---------- EXTRACTED MATERIAL ----------

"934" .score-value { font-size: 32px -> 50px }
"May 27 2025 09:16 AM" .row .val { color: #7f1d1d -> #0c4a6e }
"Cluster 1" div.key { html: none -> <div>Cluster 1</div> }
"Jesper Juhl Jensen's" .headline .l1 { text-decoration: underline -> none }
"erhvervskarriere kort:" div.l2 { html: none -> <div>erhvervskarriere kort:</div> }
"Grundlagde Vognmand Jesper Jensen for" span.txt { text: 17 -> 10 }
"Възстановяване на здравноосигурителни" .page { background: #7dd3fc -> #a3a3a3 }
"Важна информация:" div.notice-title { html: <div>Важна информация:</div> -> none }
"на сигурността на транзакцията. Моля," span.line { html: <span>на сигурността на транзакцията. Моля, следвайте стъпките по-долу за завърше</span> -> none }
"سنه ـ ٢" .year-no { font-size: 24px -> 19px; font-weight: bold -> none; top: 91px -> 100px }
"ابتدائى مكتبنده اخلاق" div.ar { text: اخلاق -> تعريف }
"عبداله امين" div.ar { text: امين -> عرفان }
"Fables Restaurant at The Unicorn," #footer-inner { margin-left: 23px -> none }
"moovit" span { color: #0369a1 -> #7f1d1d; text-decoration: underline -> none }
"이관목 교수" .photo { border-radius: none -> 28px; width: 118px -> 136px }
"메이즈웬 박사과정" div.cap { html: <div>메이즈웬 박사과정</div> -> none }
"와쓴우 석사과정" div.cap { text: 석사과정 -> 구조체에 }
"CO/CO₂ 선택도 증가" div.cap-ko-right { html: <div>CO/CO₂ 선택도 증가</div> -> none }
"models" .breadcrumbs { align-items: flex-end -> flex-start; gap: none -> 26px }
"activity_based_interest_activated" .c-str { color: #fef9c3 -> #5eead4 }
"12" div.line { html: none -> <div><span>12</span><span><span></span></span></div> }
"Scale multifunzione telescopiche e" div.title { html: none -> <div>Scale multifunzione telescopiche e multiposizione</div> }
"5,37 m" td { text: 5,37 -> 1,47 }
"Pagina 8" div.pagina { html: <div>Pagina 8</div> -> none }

----------

Whenever the word "Jensen" shows up in a line, that line counts. Say how many lines of the data count, giving the number alone.

2